-- Required work --
Keep every word of the listing and drop the images when you write it out.

Data to use section start

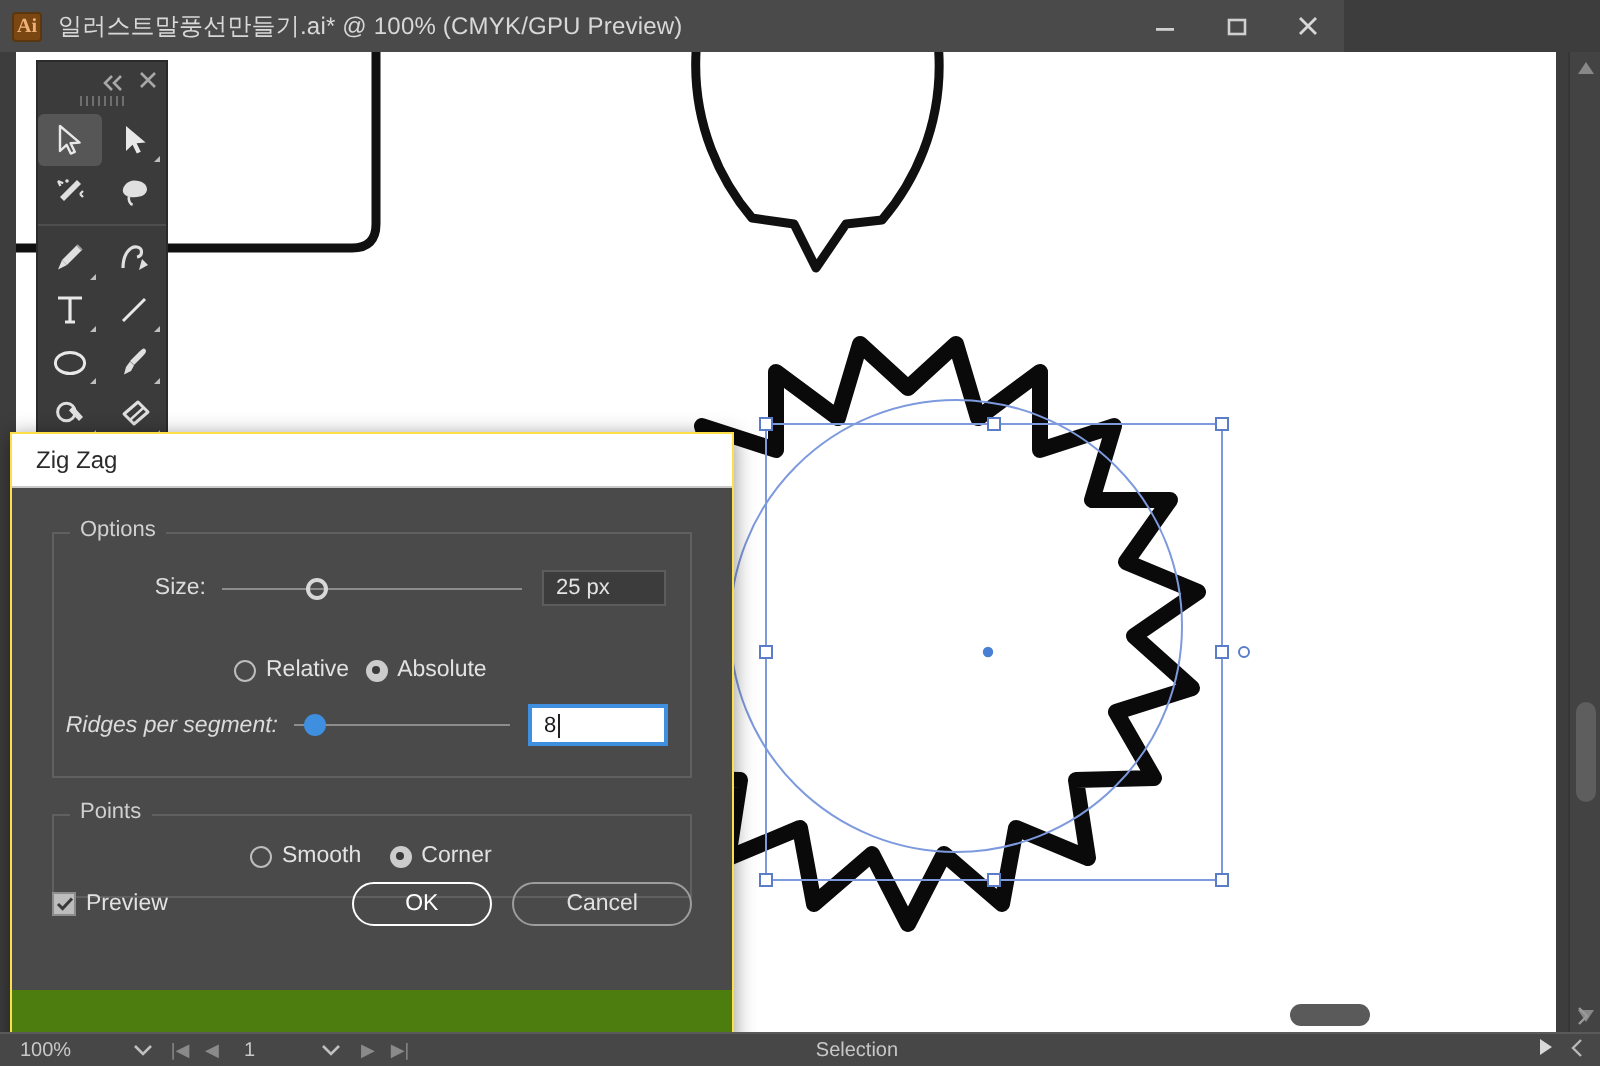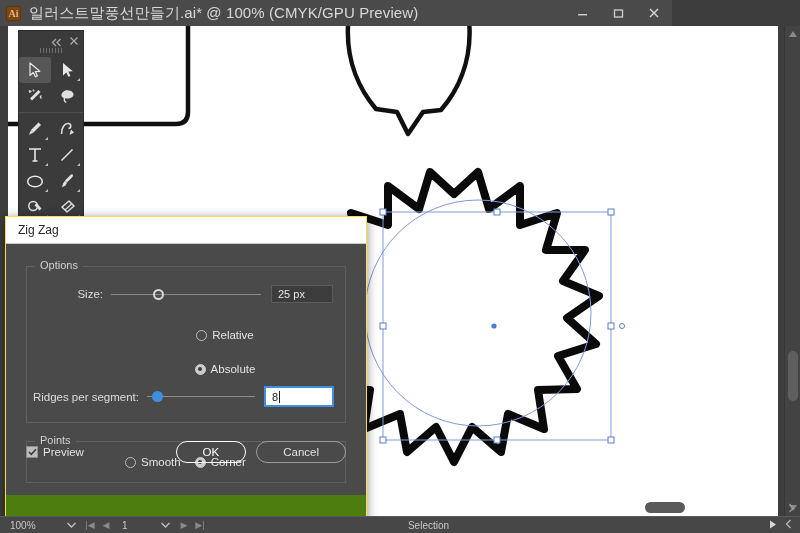"일러스트말풍선만들기.ai* @ 100% (CMYK/GPU Preview)" .title-text { font-size: 15px -> 12px }
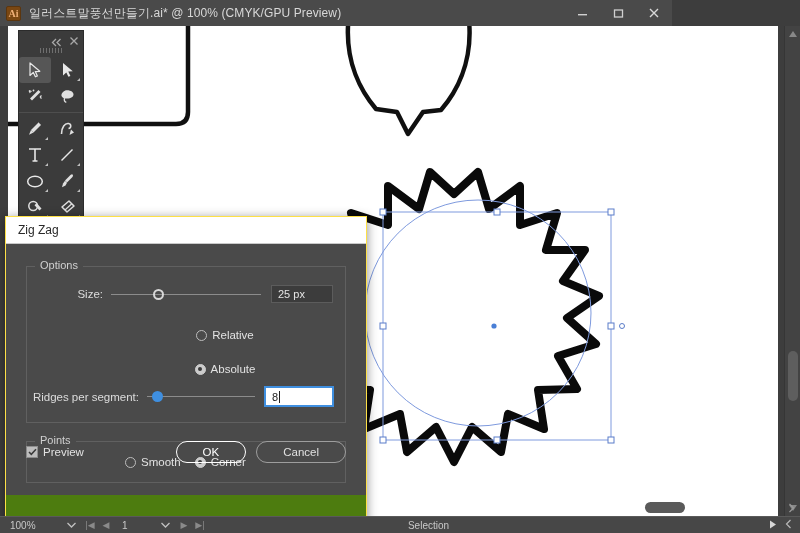"Relative" div.row { flex-direction: column -> none; gap: 22px -> 8px }
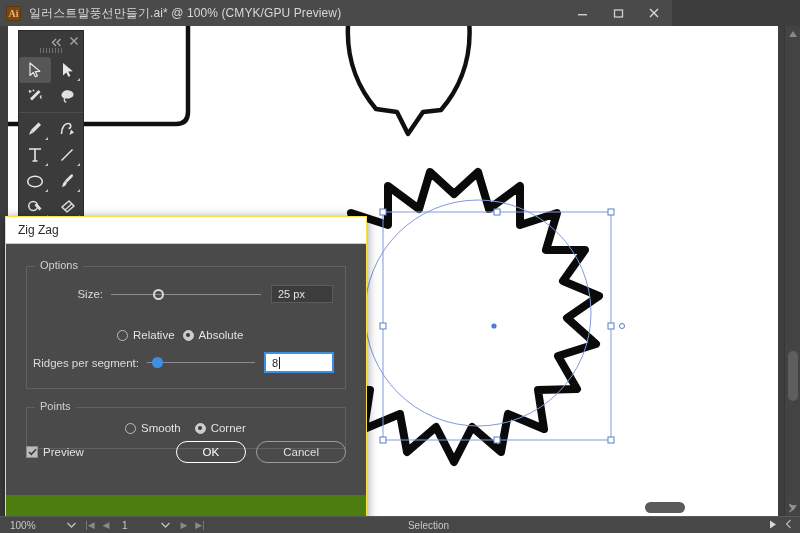"Ridges per segment:" span.lbl { font-style: none -> italic }
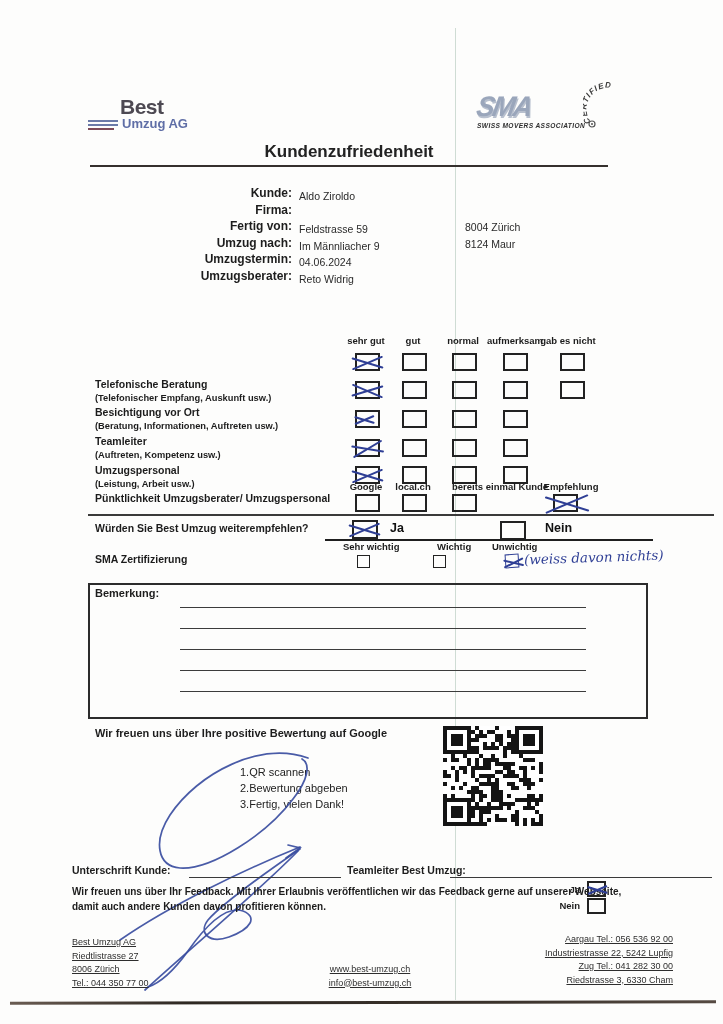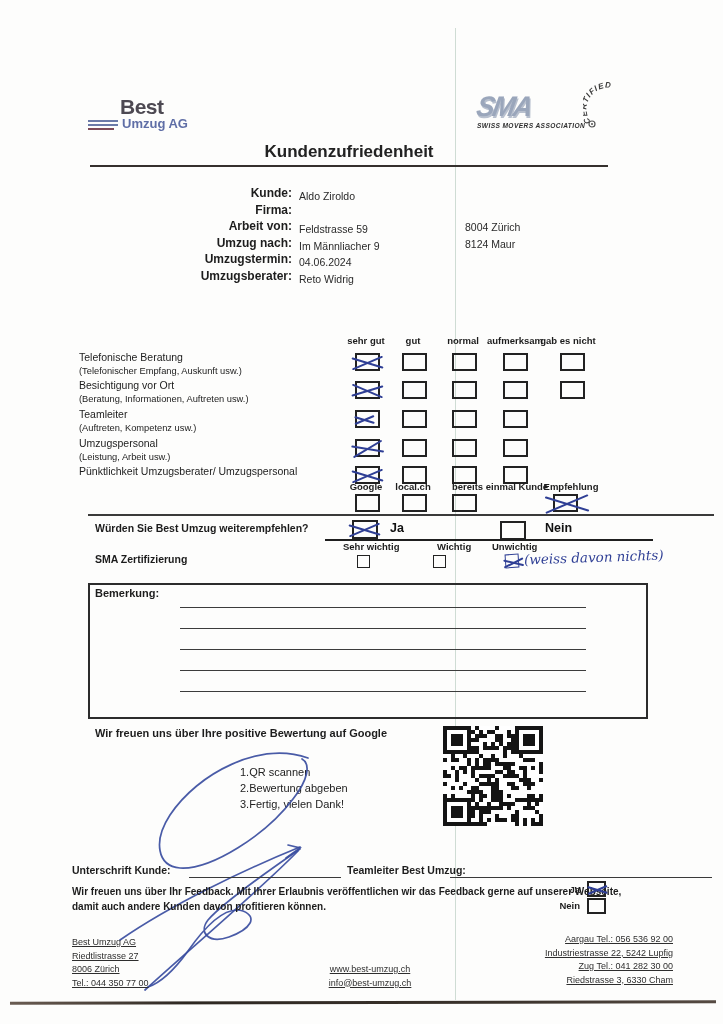"Arbeit von:" span.dlabel { text: Arbeit -> Fertig }
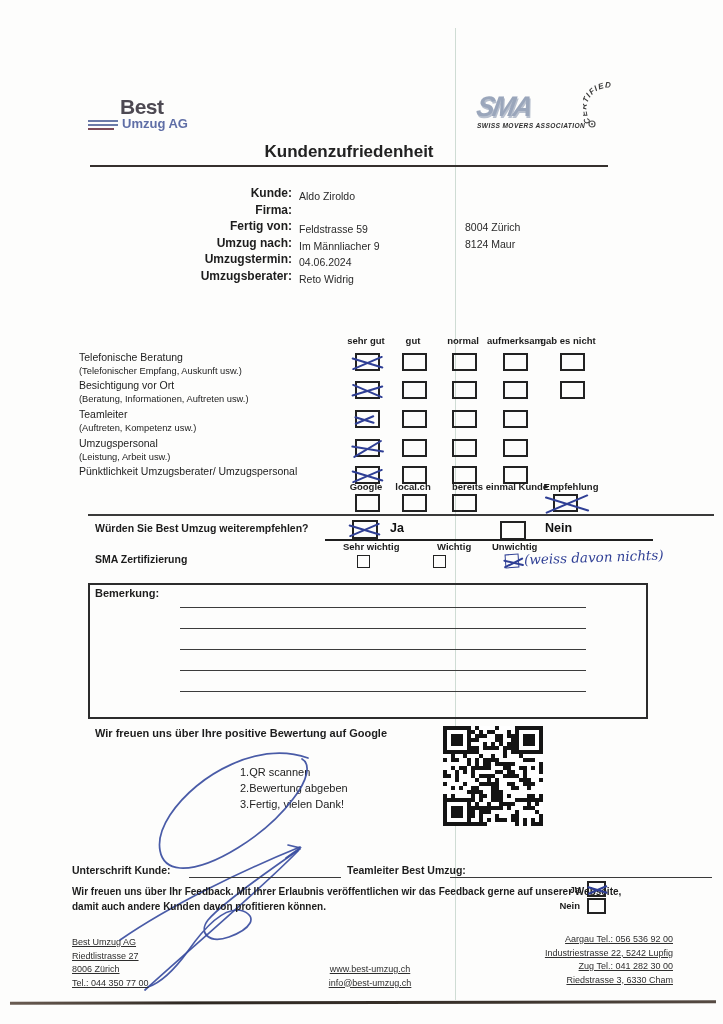"Telefonische Beratung" .rlabel { font-weight: 400 -> 700; left: 79px -> 95px; margin-top: none -> 27px }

Data to use section end

-- Worked solution --
"일러스트말풍선만들기.ai* @ 100% (CMYK/GPU Preview)" .title-text { font-size: 15px -> 12px }
"Relative" div.row { flex-direction: column -> none; gap: 22px -> 8px }
"Ridges per segment:" span.lbl { font-style: none -> italic }
"Arbeit von:" span.dlabel { text: Arbeit -> Fertig }
"Telefonische Beratung" .rlabel { font-weight: 400 -> 700; left: 79px -> 95px; margin-top: none -> 27px }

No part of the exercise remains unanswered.